Despite what he’d seen in his years as a cop, the mummified human hand made his skin crawl. He could see some of the wrist—and the top of a head, the hair blond, stringy, dull but still attached. The size of the hand and arm bone and the length of hair made him believe he was looking at a woman.
How long had she been walled up in the garage of this house? And who was she?
BETH SAW THE detective go utterly still. When he finally stepped down and faced her, his expression had been wiped clean, but she could feel his tension.
“I need to make a call or two,” he said. “I’d appreciate it if you’d wait outside, Ms. Marshall.”
However pleasantly phrased, it was an order. She nodded and hurried out into the sunlight.
“What?” her brother demanded.
“I don’t know. He looked, said he has to make calls and asked that we wait out here.”
“Damn, it’s hot,” Matt muttered.
Beth saw how pink Emily’s face was. Her own face felt too warm. They should have long since renewed their sunscreen. After putting it on first thing this morning, she’d dropped it in her tote bag, currently sitting on the workbench. “We could go inside, get something to drink,” she suggested.
“Make conversation with Dad?”
“Would that be the worst thing in the world?”
His mouth tightened. “Let’s just sit in the shade.”
“I’ll get the cooler. We can at least have drinks.”

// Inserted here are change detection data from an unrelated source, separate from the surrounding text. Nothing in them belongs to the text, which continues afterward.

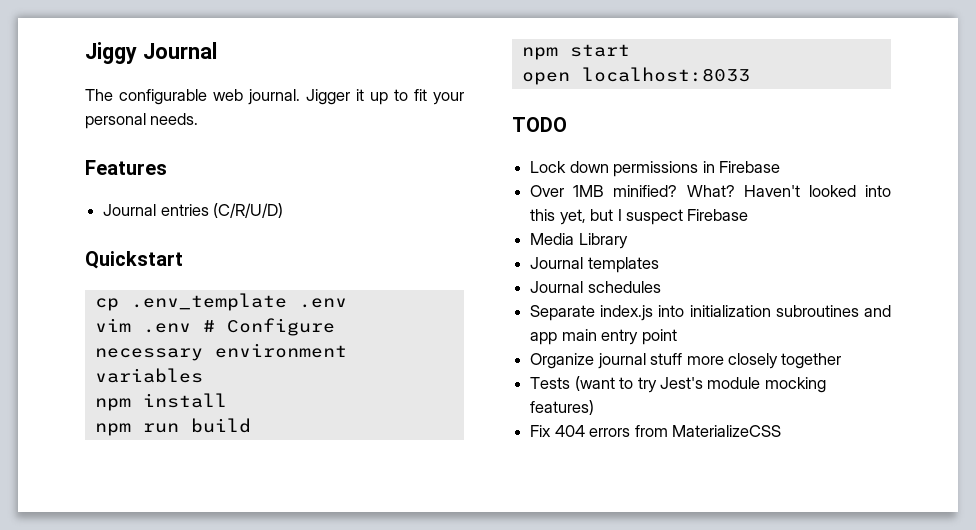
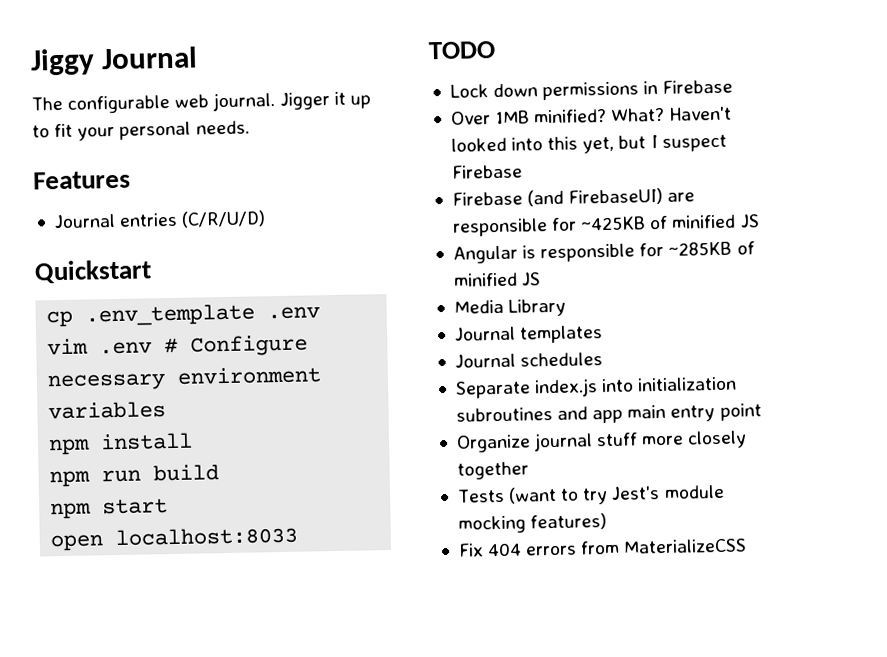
+ Firebase (and FirebaseUI) are responsible for ~425KB of minified JS
+ Angular is responsible for ~285KB of minified JS

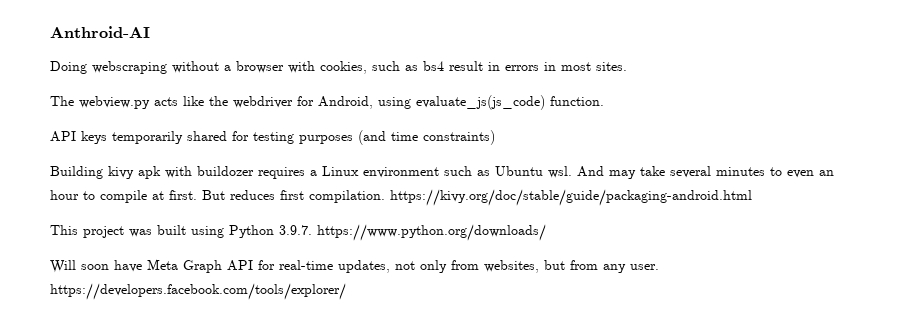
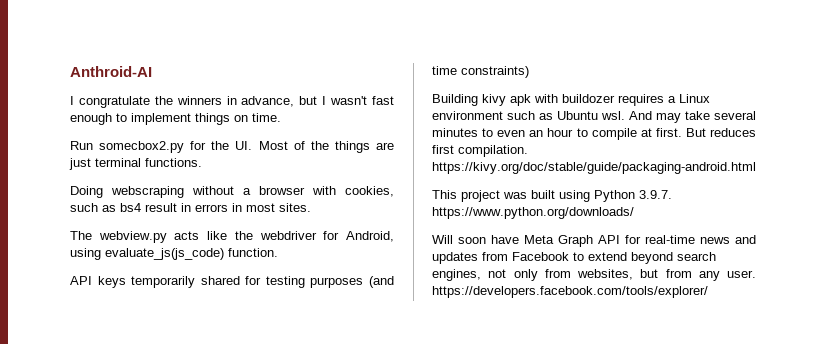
+ I congratulate the winners in advance, but I wasn't fast enough to implement things on time.
+ Run somecbox2.py for the UI. Most of the things are just terminal functions.
- Will soon have Meta Graph API for real-time updates, not only from websites, but from any user. https://developers.facebook.com/tools/explorer/
+ Will soon have Meta Graph API for real-time news and updates from Facebook to extend beyond search engines, not only from websites, but from any user. https://developers.facebook.com/tools/explorer/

While a police detective decided what to do about the dead woman encased in the wall of the house, she thought, semi-hysterically. Whoever she was, she might have been there the whole time Beth and the others had lived here. As a kid, she’d never have noticed that the wallboard looked a little different. Although...didn’t she used to leave her bike there? Often letting it tip over and bash the wall?
When she went into the garage, she saw the detective’s broad back and his phone at his ear. Somehow he heard her, though, because he swung around, his dark eyes locking onto her.
Until now, she hadn’t fully let herself notice how handsome he was. Coppery-brown skin stretched over some impressive cheekbones and a strong jaw. A lot of the Hispanic farmworkers she saw in town were stocky and on the short side. The detective had to be close to six feet tall and athletic in a broad-shouldered, lean way. As his name suggested, he had black hair and the darkest eyes she’d ever seen.
He also carried an alarmingly large gun at his hip.
Trying to hide her shiver, she scurried to the small cooler, lifted it for his inspection, and waited for his nod before retreating outside with it. Matt and Emily had pulled folding lawn chairs against the back wall of the house, where the sun, high in the sky, granted them a meager two feet of shade. Since there wasn’t a third chair—they’d come across these in the garage yesterday—Beth sank cross-legged onto the stiff, brown grass and opened the cooler.
“Who wants what?”
Emily peered over her shoulder. “Diet cola.”
Matt took an energy drink, Beth water. Her body sighed in relief to be sitting, but she became more aware of the painful spot on her butt where she’d landed on the concrete floor, and one almost as bad on her shoulder. Plus, her nerves felt as if they were being stretched on a medieval rack. What was the detective saying? When would he come out to talk to them? Meantime, she prayed her father hadn’t noticed the new arrival, wouldn’t emerge to see what was going on. It was bad enough to imagine Detective Navarro interviewing Dad, but Beth didn’t need the stress of dealing with him right now.
Matt stared straight ahead. Beyond him, Emily curled forward, clutching her drink and seemingly studying the grass, or maybe her feet. Beth’s gaze darted from her sister and brother to the corner of the house that hid the side door into the garage, to the brick patio, then back to start all over again. What probably wasn’t more than a couple minutes felt like an eternity.
Detective Navarro appeared, even more intimidating than he’d been when she first saw him. Beth wished he had a more expressive face.
Emily straightened and stared at him.